- Born: 1944
- Died: 2003
- Known for: Painting

= Parara Napaltjarri =

Australian Aboriginal artist

Parara Napaltjarri (c. 1944–2003) was a Pintupi-speaking Indigenous artist from Australia's Western Desert region. Her paintings are included in the collection of the Art Gallery of New South Wales.

==Life==

Parara was born around 1944 or 1945. The ambiguity around the year of birth is in part because Indigenous Australians operate using a different conception of time, often estimating dates through comparisons with the occurrence of other events.

'Napaljarri' (in Warlpiri) or 'Napaltjarri' (in Western Desert dialects) is a skin name, one of sixteen used to denote the subsections or subgroups in the kinship system of central Australian Indigenous people. These names define kinship relationships that influence preferred marriage partners and may be associated with particular totems. Although they may be used as terms of address, they are not surnames in the sense used by Europeans. Thus 'Parara' is the element of the artist's name that is specifically hers.

Parara and her siblings Yakari Napaltjarri, Joseph Jurra Tjapaltjarri and Payu Napaltjarri were the children of Anmanari Nangala and Kirindji Kuku Tjungurrayi.

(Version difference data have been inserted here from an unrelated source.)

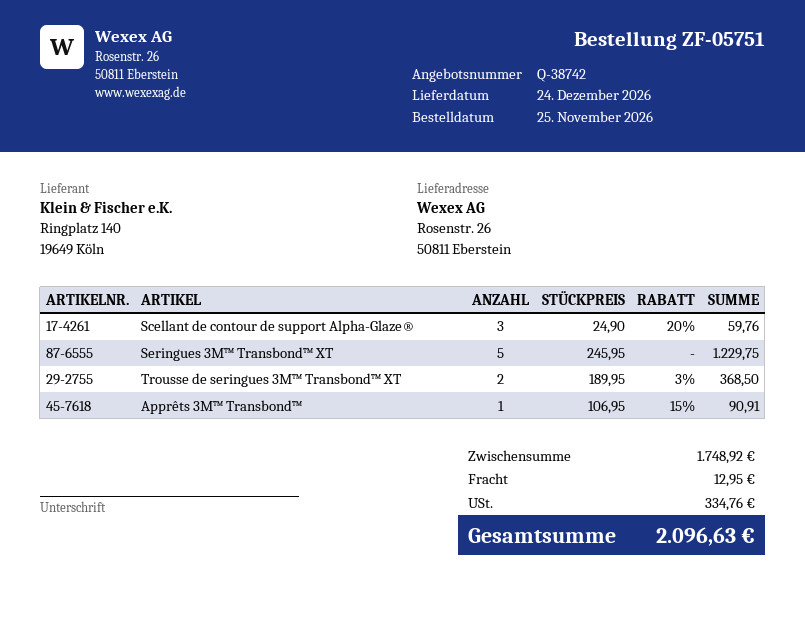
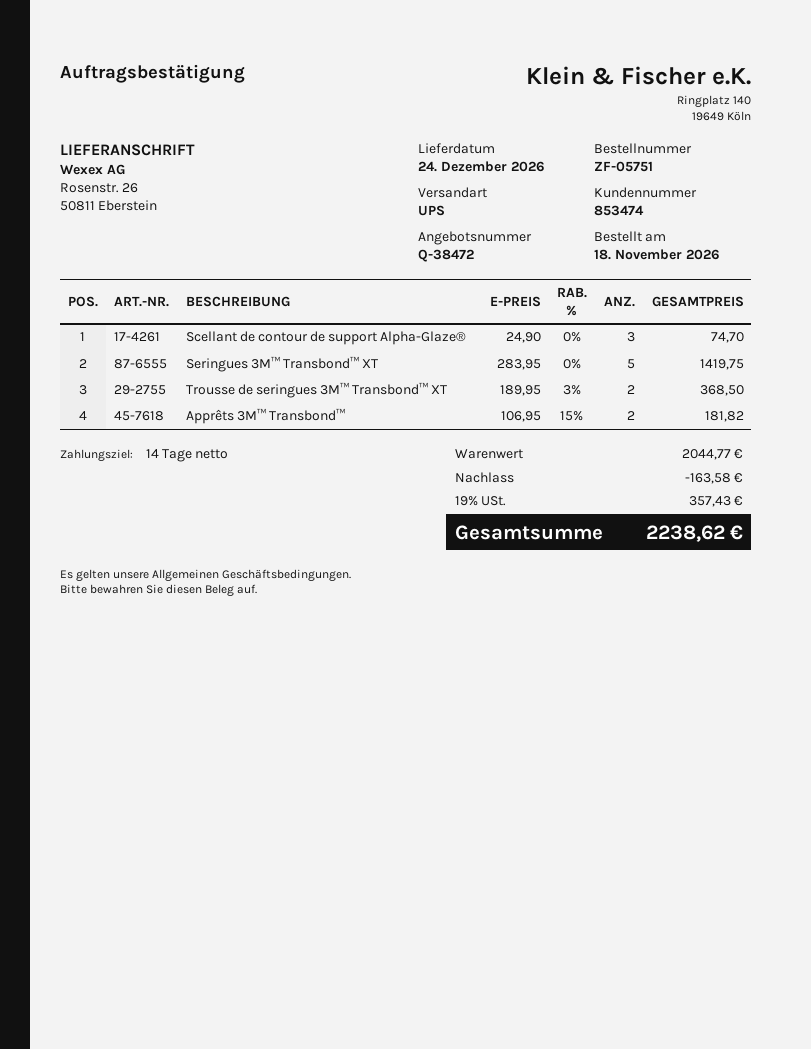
quote number: Q-38742 -> Q-38472
order date: 2026-11-25 -> 2026-11-18
Scellant de contour de support Alpha-Glaze®: 3 x 24.90 - 20% = 59.76 -> 3 x 24.90 = 74.70
Seringues 3M™ Transbond™ XT: 5 x 245.95 = 1229.75 -> 5 x 283.95 = 1419.75
Apprêts 3M™ Transbond™: 1 x 106.95 - 15% = 90.91 -> 2 x 106.95 - 15% = 181.82
subtotal: 1748.92 -> 2044.77
discount: none -> 163.58
shipping: 12.95 -> none
tax: 334.76 -> 357.43
total: 2096.63 -> 2238.62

Parara and Payu were co-wives of Freddy West Tjakamarra, who was also married at one stage to artist Takariya Napaltjarri. Parara moved to Papunya with Freddy West in 1963, and died in 2003.

==Art==

===Background===
Contemporary Indigenous art of the western desert began when Indigenous men at Papunya began painting in 1971, assisted by teacher Geoffrey Bardon. Their work, which used acrylic paints to create designs representing body painting and ground sculptures, rapidly spread across Indigenous communities of central Australia, particularly following the commencement of a government-sanctioned art program in central Australia in 1983. By the 1980s and 1990s, such work was being exhibited internationally. The first artists, including all of the founders of the Papunya Tula artists' company, had been men, and there was resistance amongst the Pintupi men of central Australia to women painting. However, there was also a desire amongst many of the women to participate, and in the 1990s large numbers of them began to create paintings. In the western desert communities such as Kintore, Yuendumu, Balgo, and on the outstations, people were beginning to create art works expressly for exhibition and sale.

===Career===
Parara commenced painting for the famous Papunya Tula artists cooperative in June 1996, with her sister Payu commencing painting for them at the same time. Work by Parara is held by the Art Gallery of New Wales, including 1996 painting Women's Business at Marapinti portraying women's ceremonies at the rockhole site of Marapinti, west of Kiwirrkurra Community, Western Australia.